Start of STUDY MATERIAL

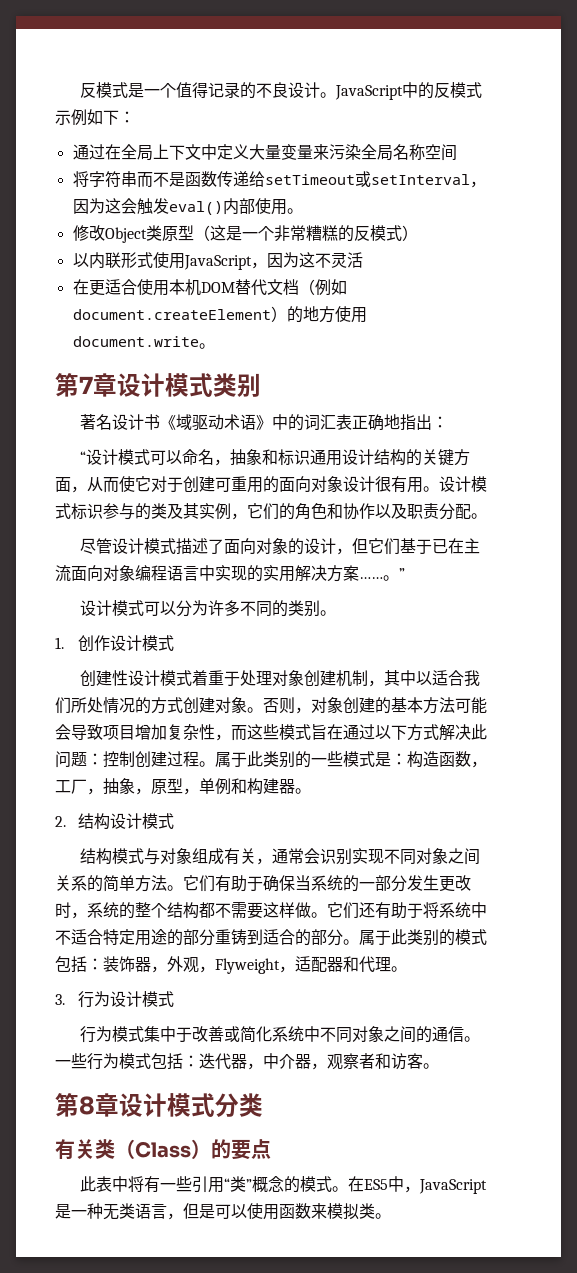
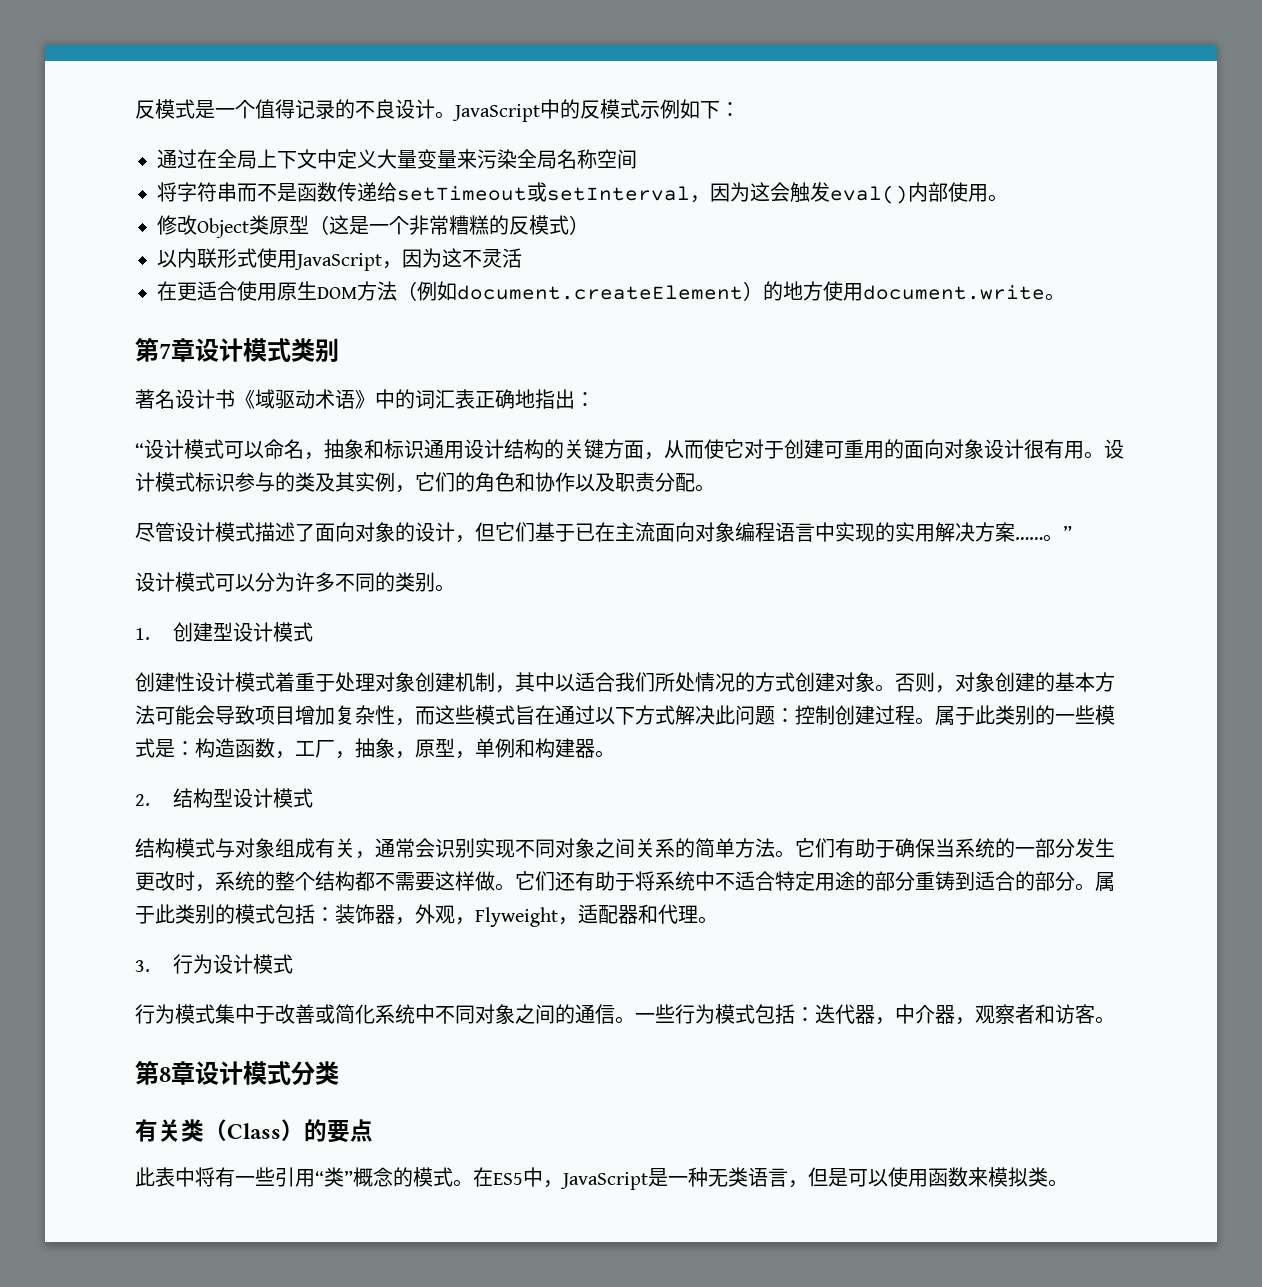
[168,279,299,296] 本机DOM替代文档 -> [277,281,397,301] 原生DOM方法
[94,635,111,651] 作 -> [192,622,233,642] 建型
(111, 821) none -> [212,788,233,807] 型

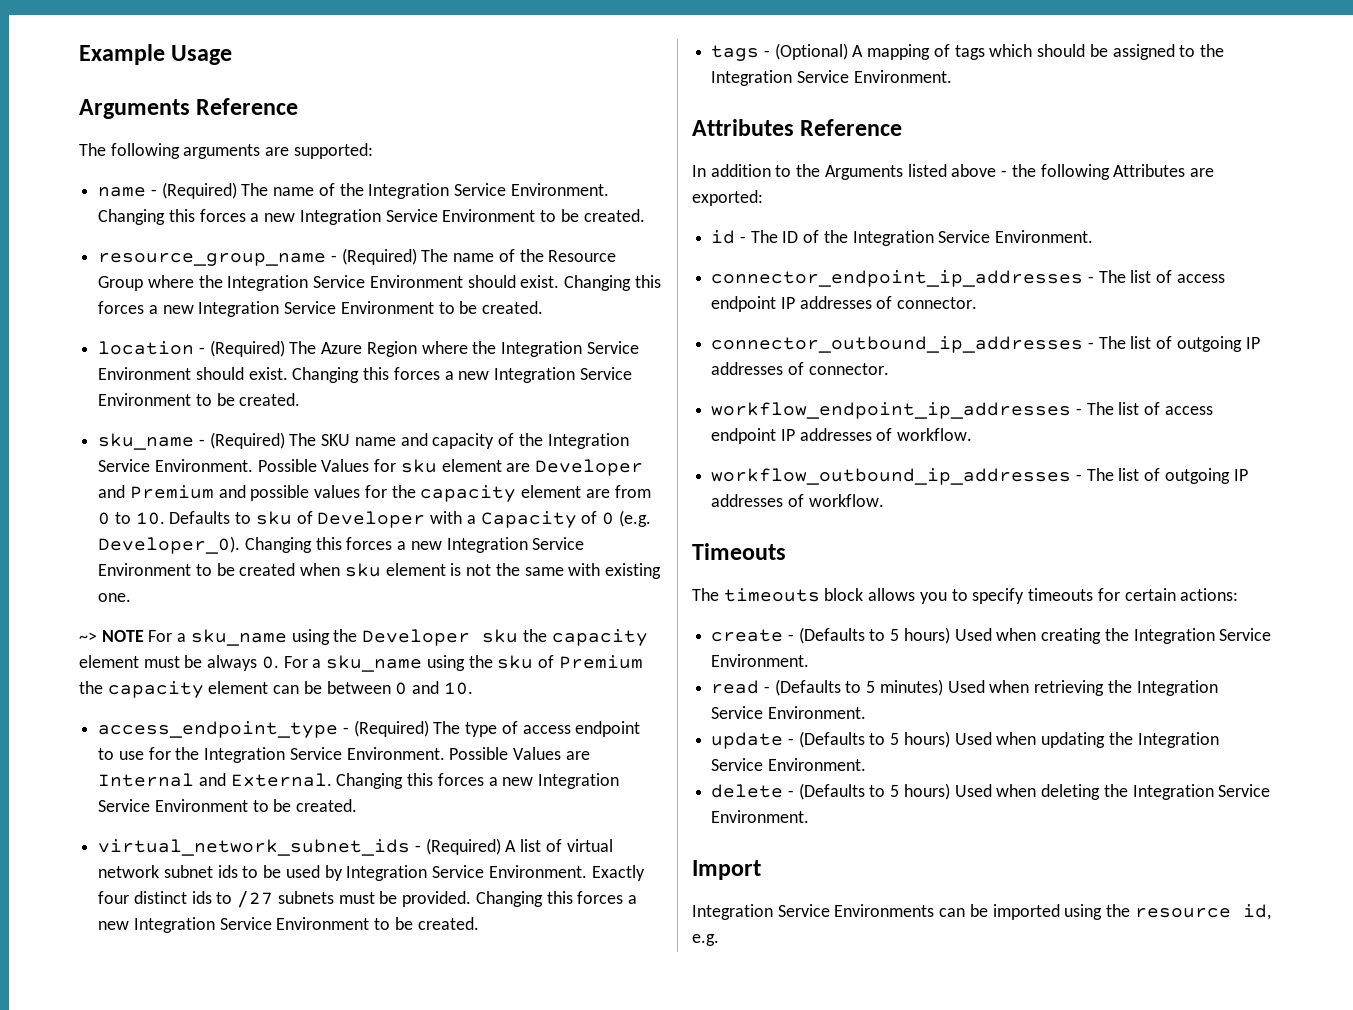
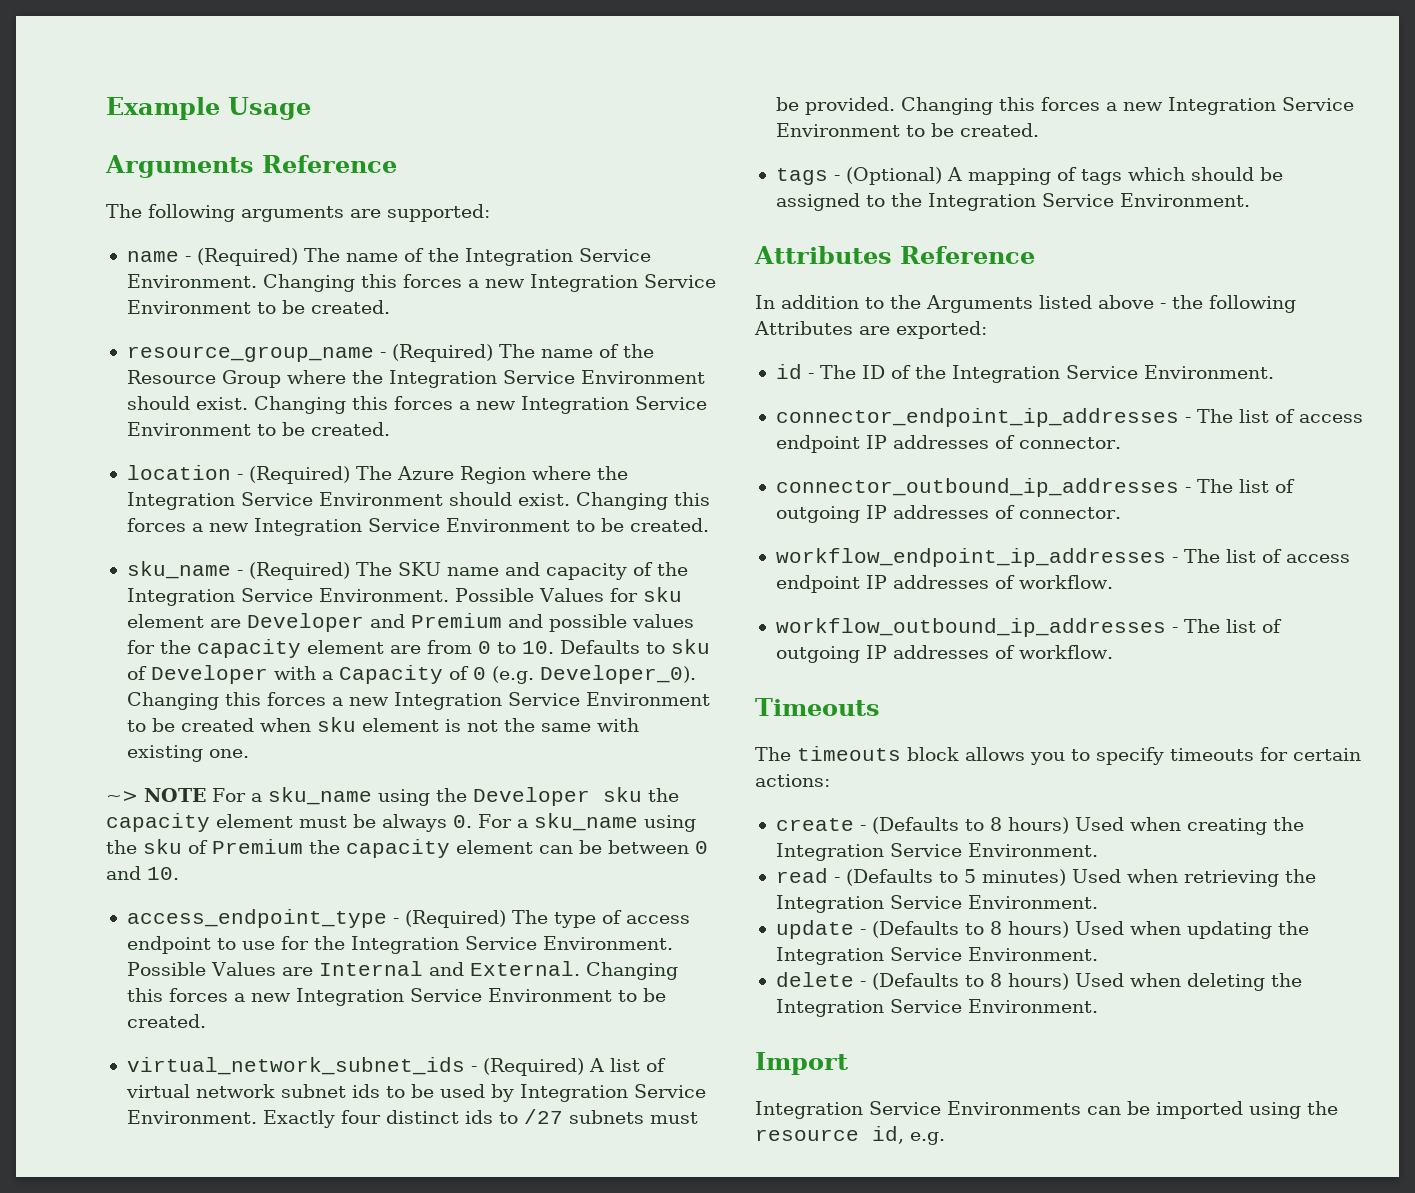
[890,629,900,641] 5 -> [989,817,1002,831] 8
[890,733,900,745] 5 -> [989,921,1002,935] 8
[890,785,900,797] 5 -> [989,973,1002,987] 8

End of STUDY MATERIAL

TRY IT> Each line above should be output exactly, apart from the pictures.

WRITTEN SOLUTION>
[168,279,299,296] 本机DOM替代文档 -> [277,281,397,301] 原生DOM方法
[94,635,111,651] 作 -> [192,622,233,642] 建型
(111, 821) none -> [212,788,233,807] 型

[890,629,900,641] 5 -> [989,817,1002,831] 8
[890,733,900,745] 5 -> [989,921,1002,935] 8
[890,785,900,797] 5 -> [989,973,1002,987] 8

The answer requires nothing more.